Est-ce Empis-Picard ?… Est-ce Empis-Mennechet ?… Est-ce Empis-Cournol ?… Est-ce Empis-Mazères ?… Car ce diable de M. Empis, qu’aucuns appellent « Tant pis ! » a-t-il jamais été tout seul M. Empis ? Il faut qu’il soit deux pour avoir l’esprit d’un seul, et souvent de personne ! Tous ces gens à collaboration me font l’effet du veau à deux têtes, ce vieux phénomène ! Seulement, eux, ils n’en sont point un.

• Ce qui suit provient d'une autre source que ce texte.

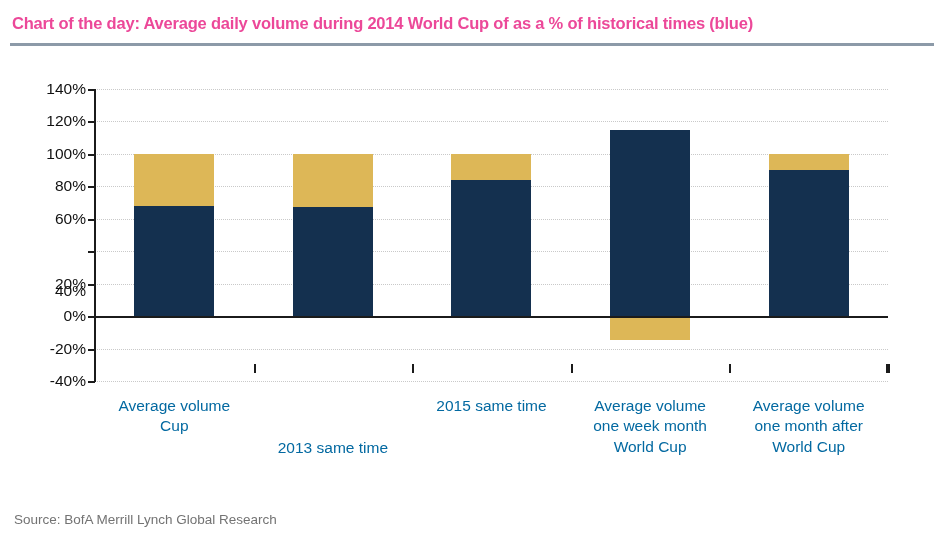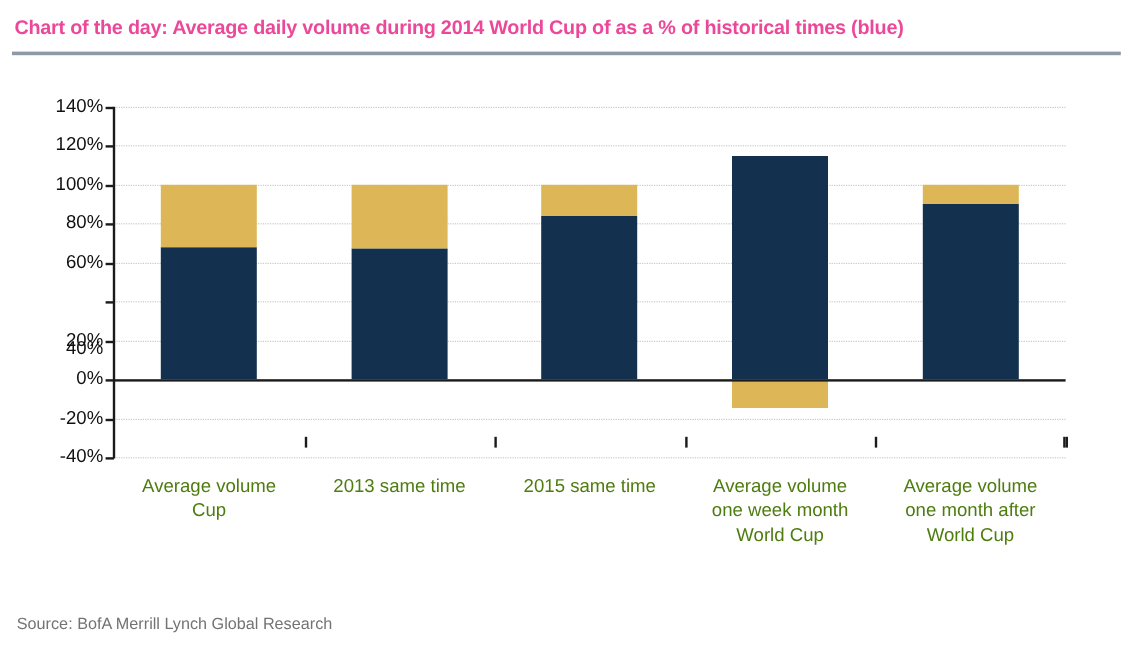--- a/index.html
+++ b/index.html
@@ -65,7 +65,7 @@
   #cat-labels{position:absolute;left:95px;top:350px;width:793px;height:95px;}
   .cat-label{
     position:absolute;top:0;text-align:center;
-    font-size:15.5px;line-height:1.32;color:#4d7c0f;
+    font-size:15.5px;line-height:1.32;color:#0369a1;
   }
   
   #source-note{

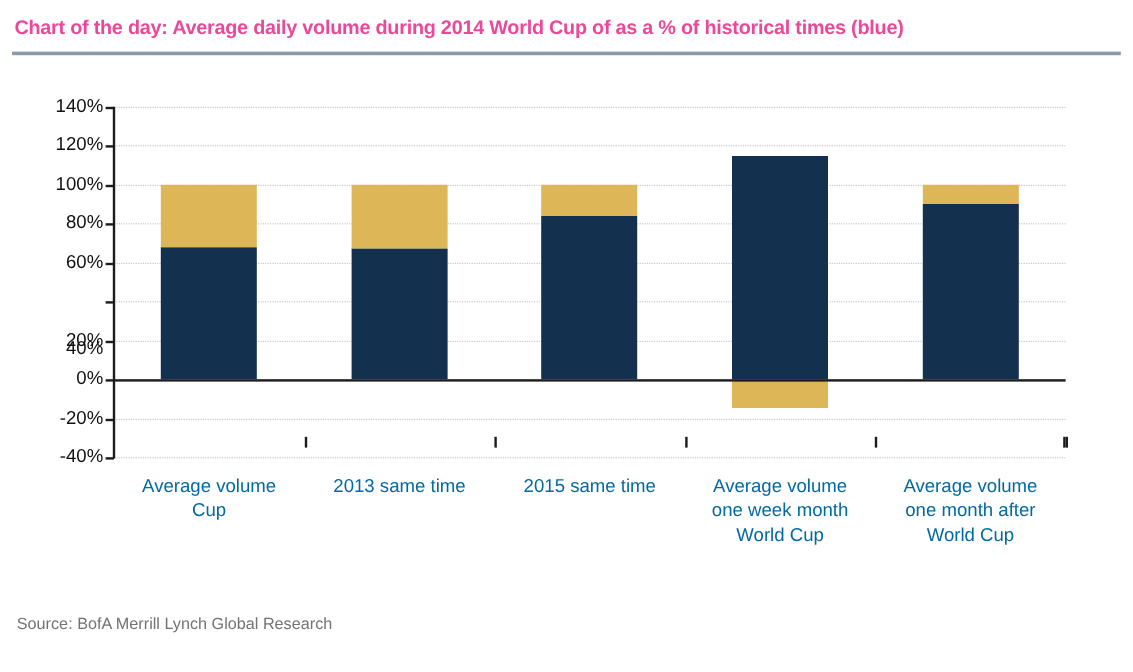--- a/index.html
+++ b/index.html
@@ -141,7 +141,7 @@
         <div>Average volume</div>
         <div>Cup</div>
       </div>
-      <div class="cat-label" style="left: 158.6px; width: 158.6px;">
+      <div class="cat-label" style="left: 158.6px; width: 158.6px; margin-top: 42px;">
         <div>2013 same time</div>
       </div>
       <div class="cat-label" style="left: 317.2px; width: 158.6px;">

De têtes, M. Empis en a quatre pour son compte, sans compter la sienne. C’est l’idole assyrienne de l’Académie, comme M. Pongerville en est la momie égyptienne. La seule différence qu’il y ait entre eux, c’est qu’on sait nettement ce qu’a fait M. de Pongerville ; c’est qu’on se rend très-bien compte de cet énorme effort de la traduction de Lucrèce, qui l’a crevé… Mais on n’a jamais su, on ne sait jamais ce qu’a fait M. Empis ! On voit jouer une pièce qui peut être de tout le monde et qui en est ; on vous dit que c’est de M. Empis, et vous en êtes bien aise pour l’idée que vous vous faites de ce brave homme. Mais quand vous reverrez cette pièce, il vous sera impossible de vous rappeler que c’est de M. Empis. Quel talent pour se graver dans la mémoire ! Ah ! l’Académie n’oublie jamais les hommes de cette puissance d’impression. Elle se reconnaît en eux et elle leur ouvre ses portes. M. Empis, académicien ! Mais comment ! il est né de l’Académie ! Si tous les Quarante étaient des Empis, je dirais tant mieux ! ce serait l’Idéal de l’institution !!!